UPDATE 6/12 8:50PM: All maintenance complete, we are load testing scratchlfs for the next hour and will then open partitions in SLURM.
UPDATE 6/12 7:55PM: Maintenance on scratchlfs is nearly complete and we expect to be able to return the cluster to operation very shortly. We will update this page and send an all-clear email as soon as that is the case.
UPDATE 6/12 5PM: We are commencing with final compute upgrades and initial powering up. However, we will remain in a holding pattern as we do not have a firm ETA from scratchlfs vendor on when their work will complete. We will update again at 8PM with either an all-clear, or with an updated ETA and email to all if scratchlfs is not yet online.
UPDATE 6/12 2PM: All internal maintenance is Progressing as expected and on time.
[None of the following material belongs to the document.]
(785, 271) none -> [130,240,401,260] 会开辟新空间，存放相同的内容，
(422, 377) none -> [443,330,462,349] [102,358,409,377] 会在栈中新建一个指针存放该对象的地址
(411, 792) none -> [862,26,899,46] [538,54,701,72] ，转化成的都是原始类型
Completion of work by vendor on scratchlfs is currently the only unknown. Next update at 5PM.
UPDATE 6/11 1:35PM: Lab share moves - dulacfs2, osheafs1, hoekstrafs4, tzipermanfs2 are moved and back online.
Each year our primary data center, MGHPCC (Holyoke), performs a full power shutdown for electrical maintenance. This requires us to power down all FASRC systems at MGHPCC starting the evening before. This includes all compute and many storage systems. Some systems housed at our Boston data center may also be affected.
This period also allows us a window to fit in maintenance that would otherwise require us shutting off various resources during normal operations. Note that this power event will mean the termination of all running jobs as power to the entire facility will be out. Jobs cannot be suspended and resumed as nodes will be powered off.
NOTE: Shutdown of our systems prior to MGHPCC power-off begins Monday 6/10/19 6PM. Return to normal operation ETA June 12th 8PM.
After June 12th, EasyBuild will be added to all user environments. This requires your attention as your job scripts may fail if module calls do not use the full name.
For best interoperability of EasyBuild based modules with existing software modules, please use complete module names and versions to make sure the correct software modules are loaded in your user environment. Example: module load intel/17.0.4-fasrc01
If you are currently using "module load intel" it will load intel from EasyBuild space and break your workflow.
During this event, once basic power is available to us, we will also be upgrading all compute nodes to the latest CentOS. This is a minor version update. No impact after the upgrade is expected.
We will notify the community via our users email list when we are back to normal operations.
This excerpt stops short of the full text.